> _Exercise directions_
Only the lines below between the ones containing "- Crafted with" and "블로그를 하지 못했다. \", inclusive, are to be reproduced, each exactly as it stands.

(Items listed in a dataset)

□ □ □ □

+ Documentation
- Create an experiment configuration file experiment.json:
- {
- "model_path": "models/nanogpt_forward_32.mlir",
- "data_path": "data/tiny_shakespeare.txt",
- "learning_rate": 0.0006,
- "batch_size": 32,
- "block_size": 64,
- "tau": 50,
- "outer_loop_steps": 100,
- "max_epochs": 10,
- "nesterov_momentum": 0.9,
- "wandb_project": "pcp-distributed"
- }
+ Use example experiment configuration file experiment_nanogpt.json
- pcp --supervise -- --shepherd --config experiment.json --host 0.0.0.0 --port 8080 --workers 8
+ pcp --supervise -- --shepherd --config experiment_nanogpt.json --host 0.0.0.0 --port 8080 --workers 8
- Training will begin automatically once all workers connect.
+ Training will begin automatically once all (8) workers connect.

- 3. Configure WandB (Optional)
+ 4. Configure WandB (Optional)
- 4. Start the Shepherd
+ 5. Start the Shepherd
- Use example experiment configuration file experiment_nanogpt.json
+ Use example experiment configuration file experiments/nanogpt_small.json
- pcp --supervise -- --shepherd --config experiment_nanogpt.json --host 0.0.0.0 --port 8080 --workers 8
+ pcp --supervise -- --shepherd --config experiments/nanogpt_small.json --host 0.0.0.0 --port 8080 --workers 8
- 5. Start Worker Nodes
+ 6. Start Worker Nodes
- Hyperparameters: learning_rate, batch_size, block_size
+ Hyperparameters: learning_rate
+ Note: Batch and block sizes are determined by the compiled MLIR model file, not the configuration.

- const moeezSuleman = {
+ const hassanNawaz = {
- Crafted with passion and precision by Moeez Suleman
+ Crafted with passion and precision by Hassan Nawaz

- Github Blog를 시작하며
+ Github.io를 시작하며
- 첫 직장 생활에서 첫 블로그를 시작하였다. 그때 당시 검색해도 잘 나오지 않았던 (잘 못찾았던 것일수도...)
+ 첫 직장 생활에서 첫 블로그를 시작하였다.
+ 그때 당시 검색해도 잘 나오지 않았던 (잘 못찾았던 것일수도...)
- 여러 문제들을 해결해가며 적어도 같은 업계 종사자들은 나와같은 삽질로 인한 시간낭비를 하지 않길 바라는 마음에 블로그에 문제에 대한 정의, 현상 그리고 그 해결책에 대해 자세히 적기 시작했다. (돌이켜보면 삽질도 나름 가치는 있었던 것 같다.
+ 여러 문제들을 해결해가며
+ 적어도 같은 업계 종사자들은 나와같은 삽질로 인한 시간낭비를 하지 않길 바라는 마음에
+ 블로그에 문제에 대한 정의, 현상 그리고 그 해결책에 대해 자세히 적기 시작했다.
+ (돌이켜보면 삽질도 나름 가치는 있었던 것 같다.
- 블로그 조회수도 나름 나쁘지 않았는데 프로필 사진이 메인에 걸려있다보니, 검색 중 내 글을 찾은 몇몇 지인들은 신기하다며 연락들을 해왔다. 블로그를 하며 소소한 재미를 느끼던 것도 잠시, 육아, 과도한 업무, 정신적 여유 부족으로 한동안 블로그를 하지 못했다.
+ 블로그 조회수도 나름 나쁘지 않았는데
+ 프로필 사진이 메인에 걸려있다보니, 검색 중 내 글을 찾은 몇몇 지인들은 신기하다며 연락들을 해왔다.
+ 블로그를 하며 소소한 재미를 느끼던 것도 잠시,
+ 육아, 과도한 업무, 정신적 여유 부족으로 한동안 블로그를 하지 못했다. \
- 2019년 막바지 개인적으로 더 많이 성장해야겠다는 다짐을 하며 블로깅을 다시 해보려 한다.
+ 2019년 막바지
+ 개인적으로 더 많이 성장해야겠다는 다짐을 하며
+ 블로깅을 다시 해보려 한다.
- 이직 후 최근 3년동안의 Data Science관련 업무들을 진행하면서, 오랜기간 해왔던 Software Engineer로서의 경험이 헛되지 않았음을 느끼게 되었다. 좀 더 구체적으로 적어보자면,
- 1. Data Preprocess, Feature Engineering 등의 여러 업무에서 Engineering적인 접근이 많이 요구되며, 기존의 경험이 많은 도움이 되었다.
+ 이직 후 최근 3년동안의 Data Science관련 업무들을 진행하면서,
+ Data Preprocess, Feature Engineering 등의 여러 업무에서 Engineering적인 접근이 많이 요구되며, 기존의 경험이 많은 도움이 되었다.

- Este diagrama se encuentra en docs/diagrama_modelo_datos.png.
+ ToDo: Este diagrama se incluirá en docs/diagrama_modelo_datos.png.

□ □ □ □

> _Task output_
- Crafted with passion and precision by Moeez Suleman
+ Crafted with passion and precision by Hassan Nawaz

- Github Blog를 시작하며
+ Github.io를 시작하며
- 첫 직장 생활에서 첫 블로그를 시작하였다. 그때 당시 검색해도 잘 나오지 않았던 (잘 못찾았던 것일수도...)
+ 첫 직장 생활에서 첫 블로그를 시작하였다.
+ 그때 당시 검색해도 잘 나오지 않았던 (잘 못찾았던 것일수도...)
- 여러 문제들을 해결해가며 적어도 같은 업계 종사자들은 나와같은 삽질로 인한 시간낭비를 하지 않길 바라는 마음에 블로그에 문제에 대한 정의, 현상 그리고 그 해결책에 대해 자세히 적기 시작했다. (돌이켜보면 삽질도 나름 가치는 있었던 것 같다.
+ 여러 문제들을 해결해가며
+ 적어도 같은 업계 종사자들은 나와같은 삽질로 인한 시간낭비를 하지 않길 바라는 마음에
+ 블로그에 문제에 대한 정의, 현상 그리고 그 해결책에 대해 자세히 적기 시작했다.
+ (돌이켜보면 삽질도 나름 가치는 있었던 것 같다.
- 블로그 조회수도 나름 나쁘지 않았는데 프로필 사진이 메인에 걸려있다보니, 검색 중 내 글을 찾은 몇몇 지인들은 신기하다며 연락들을 해왔다. 블로그를 하며 소소한 재미를 느끼던 것도 잠시, 육아, 과도한 업무, 정신적 여유 부족으로 한동안 블로그를 하지 못했다.
+ 블로그 조회수도 나름 나쁘지 않았는데
+ 프로필 사진이 메인에 걸려있다보니, 검색 중 내 글을 찾은 몇몇 지인들은 신기하다며 연락들을 해왔다.
+ 블로그를 하며 소소한 재미를 느끼던 것도 잠시,
+ 육아, 과도한 업무, 정신적 여유 부족으로 한동안 블로그를 하지 못했다. \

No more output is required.